The Scientific Committee concludes that, based on the information provided by the applicant and taking into account the proposed composition and conditions of use, the use of the technology adjuvant does not imply a risk to the health of the consumer.

The conclusions of this report refer exclusively to the solution under evaluation as a technological aid in the proposed conditions of use and its composition, and may not be extended to formulations or conditions other than those evaluated, including joint use with other substances.

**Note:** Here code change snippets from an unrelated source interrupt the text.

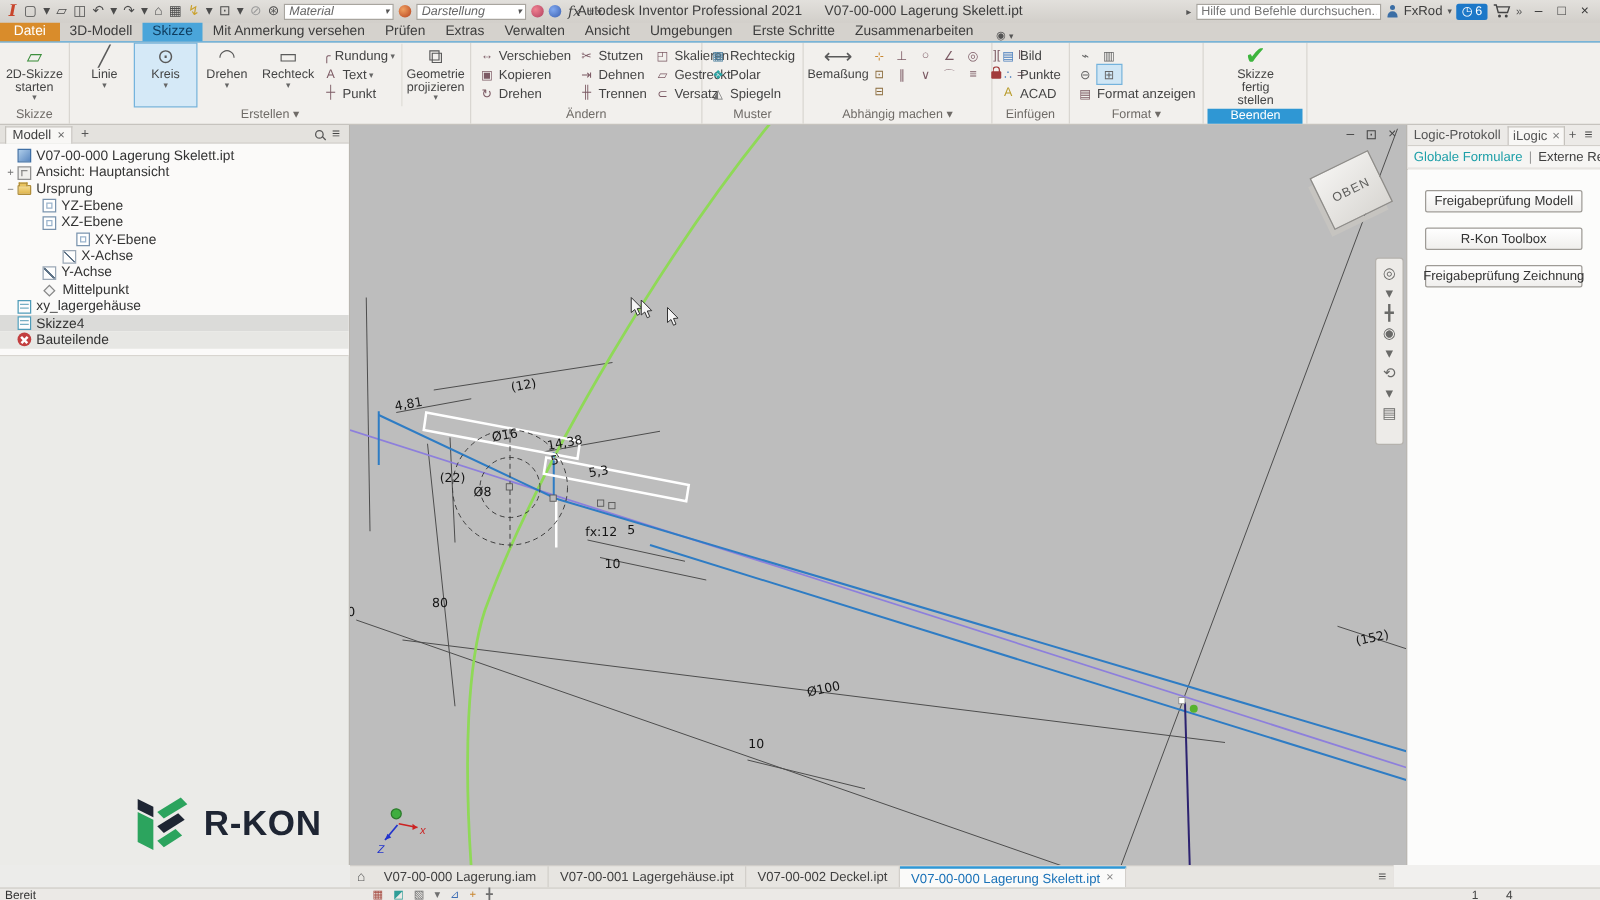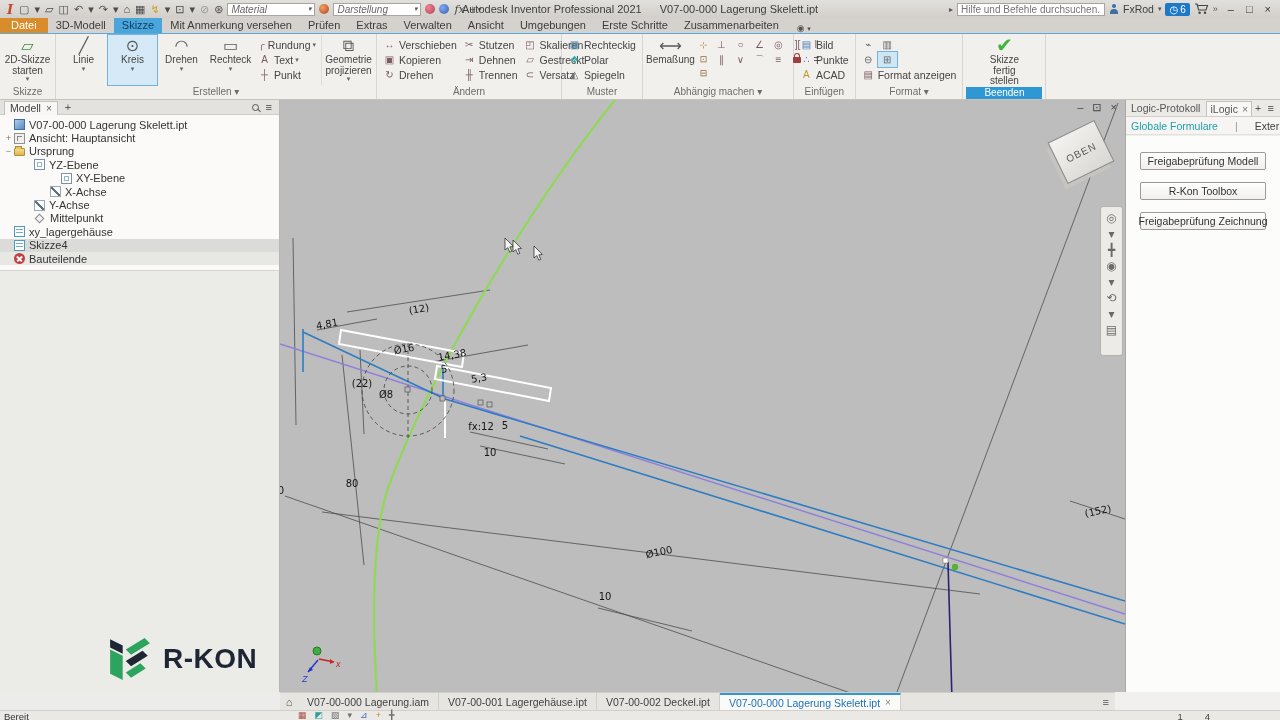--- a/index.html
+++ b/index.html
@@ -110,7 +110,7 @@
   .itabs{height:17px;display:flex;align-items:center;font-size:10.5px;color:#555;background:#eceae7;border-bottom:1px solid #d2cfca;padding:0 2px;gap:3px}
   .itab{padding:1px 3px;white-space:nowrap}
   .itab.active{background:#f8f7f5;border:1px solid #c5c2bd;border-bottom:none;display:flex;gap:4px;align-items:center}
-  .isubrow{height:18px;display:flex;align-items:center;font-size:10.5px;background:#f6f5f3;gap:17px;padding:0 5px;border-bottom:1px solid #e2e0dc;white-space:nowrap}
+  .isubrow{height:18px;display:flex;align-items:center;font-size:10.5px;background:#f6f5f3;gap:5px;padding:0 5px;border-bottom:1px solid #e2e0dc;white-space:nowrap}
   .isub.active{color:#1d9fa8}
   .isub{color:#3e3e3e}
   .isep{color:#999}

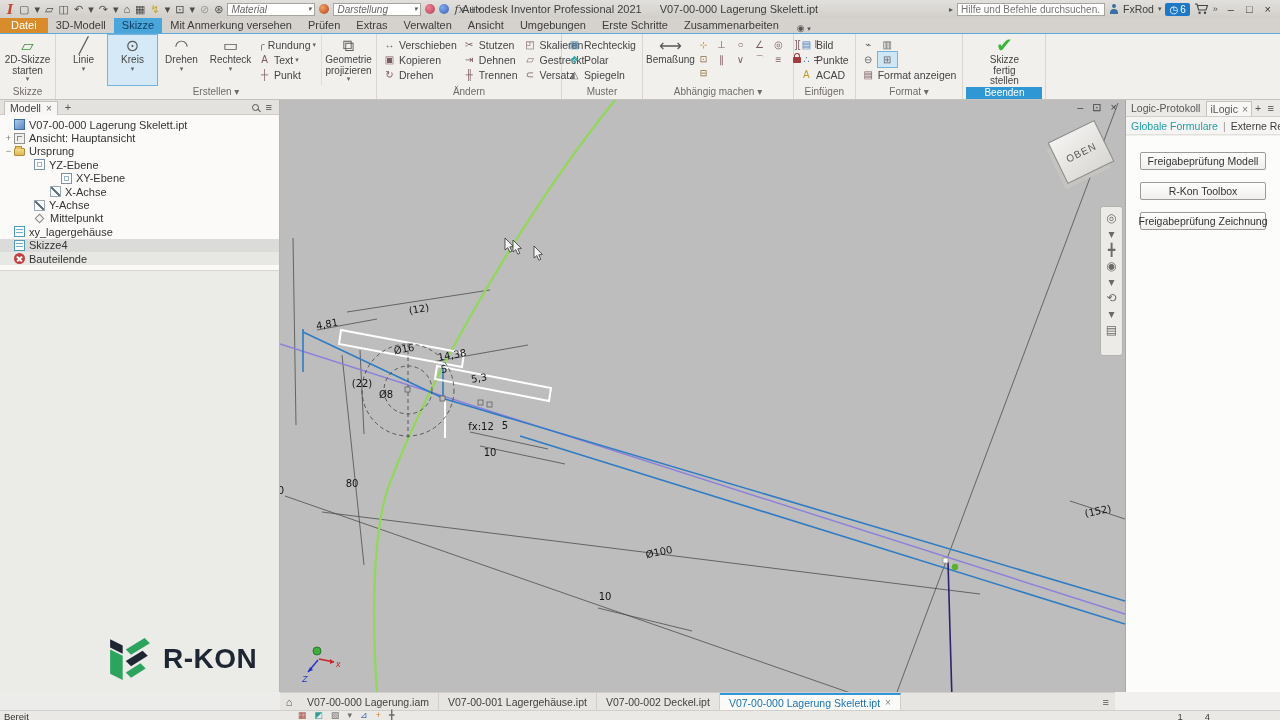--- a/index.html
+++ b/index.html
@@ -527,6 +527,11 @@
           <span class="tico ico-plane"></span>
           <span class="tlabel" data-field="label">YZ-Ebene</span>
         </div>
+        <div class="trow" style="padding-left: 24px;">
+          <span class="texp" data-field="expander"></span>
+          <span class="tico ico-plane"></span>
+          <span class="tlabel" data-field="label">XZ-Ebene</span>
+        </div>
         <div class="trow" style="padding-left: 24px; margin-left: 27px;">
           <span class="texp" data-field="expander"></span>
           <span class="tico ico-plane"></span>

This evaluation does not imply an authorization for use or affect uses other than use as a technological aid in the process of washing apples, peaches, bananas, tomatoes, peppers and citrus in the processing plants. This use involves a final rinsing with drinking water, following the application of the washing water with the technological adjuvant, so that the possible residues in the fruits and vegetables are eliminated.

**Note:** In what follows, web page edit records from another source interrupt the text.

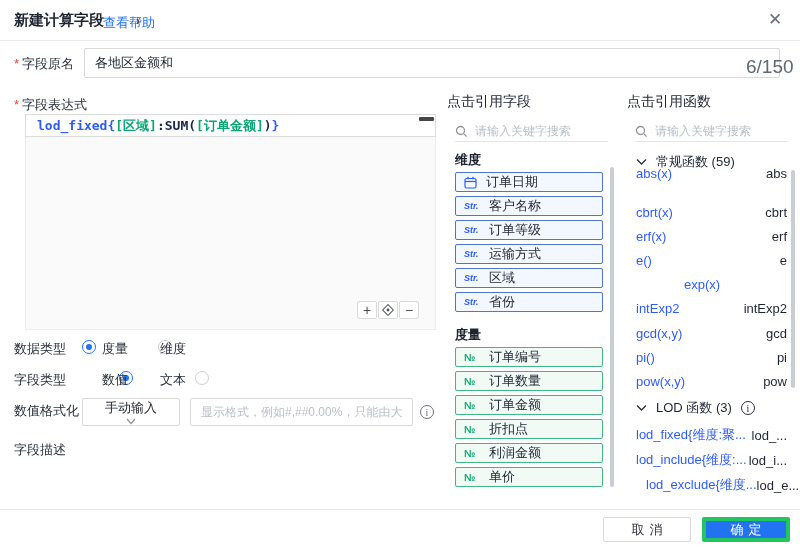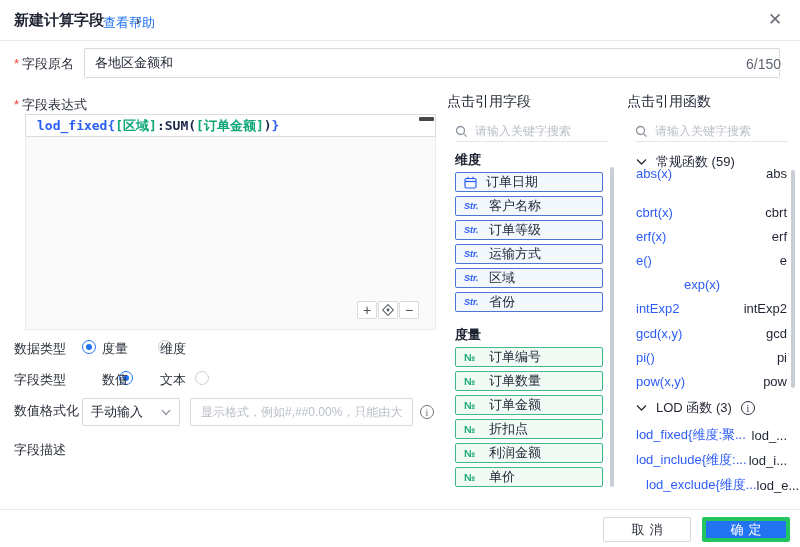--- a/index.html
+++ b/index.html
@@ -21,7 +21,7 @@
   .tinput { border:1px solid #d9d9d9; border-radius:2px; background:#fff; font-size:13px;
             color:#1f2433; font-family:inherit; outline:none; padding:0 10px; }
   .tinput::placeholder, .ta::placeholder, .search-in::placeholder { color:#b9bec8; }
-  .counter { font-size:14px; color:#5f6672; }
+  .counter { font-size:19px; color:#5f6672; }
 
   
   .editor { background:#fafafa; border:1px solid #ececec; }

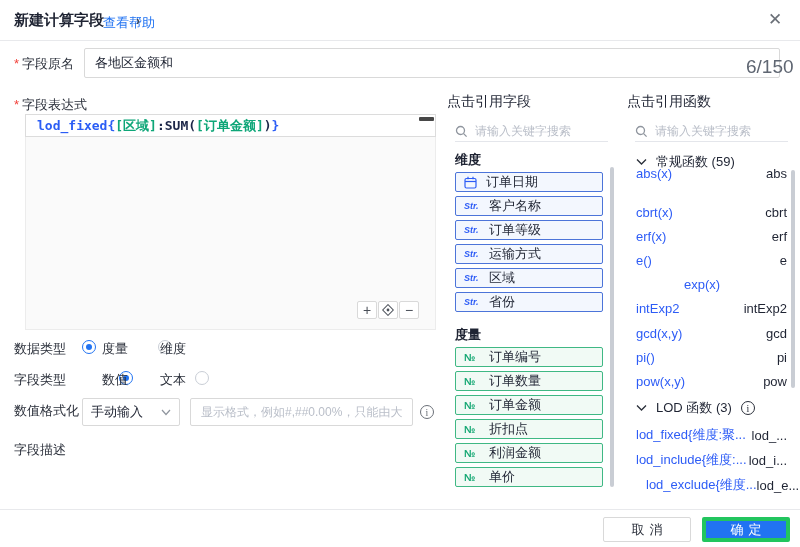--- a/index.html
+++ b/index.html
@@ -137,7 +137,7 @@
 
   
   <span class="abs lbl" style="left:14px; top:402px;">数值格式化</span>
-  <div class="abs select-box" style="left:82px; top:398px; width:98px; height:28px;">
+  <div class="abs select-box" style="left:82px; top:398px; width:98px; height:28px;flex-direction:column;">
     <span>手动输入</span>
     <svg width="10" height="7" viewBox="0 0 10 7">
       <polyline points="1,1 5,5.5 9,1" fill="none" stroke="#8f959e" stroke-width="1.2"></polyline>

Click to access FRUTAS_CORTADAS.pdf

Click to access COADYUVANTE_LAURIL_ETER.PDF

Research – Evaluation of Hygiene Indicators and Sampling Plan for Detecting Microbial Contamination in Health Functional Foods

Journal of Food Protection

This study aimed to monitor microbial contamination level in a variety of health functional foods and to establish new microbial criteria. Indicator organisms (i.e., aerobic bacteria, coliform bacteria, and Escherichia coli ) were monitored in 10 health functional food categories (743 items, 3,715 samples). The mean total aerobic counts of ginseng and Korean red ginseng were -0.35 and -0.74 log10 CFU/g; and their mean total coliform counts were -1.4 and -1.39 log10 CFU/g, respectively. In addition, the mean total coliform counts of fiber and protein products were -1.34 and -1.22 log10 CFU/g, respectively. However, no aerobic or coliform cells were detected in any other health functional food products (vitamins, minerals, probiotics, milk thistle extract, propolis, eicosapentaenoic acid, docosahexaenoic acid, or lutein products), and no E. coli was detected in any of the categories. These results can potentially be used to update the microbial criteria of the Health Functional Food Code.